Genome-wide analysis, expression profile of heat shock factor gene family (CaHsfs) and characterisation of CaHsfA2 in pepper (Capsicum annuum L.)

Abstract

Background: Heat shock factors (Hsfs) play crucial roles in plant developmental and defence processes. The production and quality of pepper (Capsicum annuum L.), an economically important vegetable crop, are severely reduced by adverse environmental stress conditions, such as heat, salt and osmotic stress. Although the pepper genome has been fully sequenced, the characterization of the Hsf gene family under abiotic stress conditions remains incomplete.

Results: A total of 25 CaHsf members were identified in the pepper genome by bioinformatics analysis and PCR assays. They were grouped into three classes, CaHsfA, B and C, based on highly conserved Hsf domains, were distributed over 11 of 12 chromosomes, with none found on chromosome 11, and all of them, except CaHsfA5, formed a protein-protein interaction network.

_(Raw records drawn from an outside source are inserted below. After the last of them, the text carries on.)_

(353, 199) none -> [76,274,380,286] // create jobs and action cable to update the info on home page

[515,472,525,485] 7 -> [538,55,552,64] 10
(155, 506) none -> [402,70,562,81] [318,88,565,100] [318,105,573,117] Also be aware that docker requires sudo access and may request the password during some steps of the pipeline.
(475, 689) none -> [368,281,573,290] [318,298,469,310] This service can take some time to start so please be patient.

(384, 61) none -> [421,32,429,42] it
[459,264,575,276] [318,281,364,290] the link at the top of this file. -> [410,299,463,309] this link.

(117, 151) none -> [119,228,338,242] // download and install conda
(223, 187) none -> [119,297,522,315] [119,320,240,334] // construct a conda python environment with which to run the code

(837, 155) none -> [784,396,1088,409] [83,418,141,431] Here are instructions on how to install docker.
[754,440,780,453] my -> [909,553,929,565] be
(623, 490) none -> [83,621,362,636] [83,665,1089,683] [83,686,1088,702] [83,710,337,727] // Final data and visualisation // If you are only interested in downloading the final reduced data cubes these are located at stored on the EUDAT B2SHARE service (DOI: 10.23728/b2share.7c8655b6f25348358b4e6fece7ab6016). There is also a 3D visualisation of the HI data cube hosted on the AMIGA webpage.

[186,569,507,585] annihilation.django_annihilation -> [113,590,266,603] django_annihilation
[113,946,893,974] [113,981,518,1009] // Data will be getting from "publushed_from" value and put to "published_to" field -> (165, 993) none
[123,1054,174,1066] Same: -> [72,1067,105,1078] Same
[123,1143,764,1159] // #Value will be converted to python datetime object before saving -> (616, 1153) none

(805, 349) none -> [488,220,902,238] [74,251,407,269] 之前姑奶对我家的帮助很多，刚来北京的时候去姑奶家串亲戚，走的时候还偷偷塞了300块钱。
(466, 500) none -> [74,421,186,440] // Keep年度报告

According to the RNA-seq data of pepper cultivar CM334, most CaHsf members were expressed in at least one tissue among root, stem, leaf, pericarp and placenta. Quantitative real-time PCR assays showed that all of the CaHsfs responded to heat stress (40 °C for 2 h), except CaHsfC1 in thermotolerant line R9 leaves, and that the expression patterns were different from those in thermosensitive line B6. Many CaHsfs were also regulated by salt and osmotic stresses, as well as exogenous Ca(2+), putrescine, abscisic acid and methyl jasmonate. Additionally, CaHsfA2 was located in the nucleus and had transcriptional activity, consistent with the typical features of Hsfs. Time-course expression profiling of CaHsfA2 in response to heat stress revealed differences in its expression level and pattern between the pepper thermosensitive line B6 and thermotolerant line R9.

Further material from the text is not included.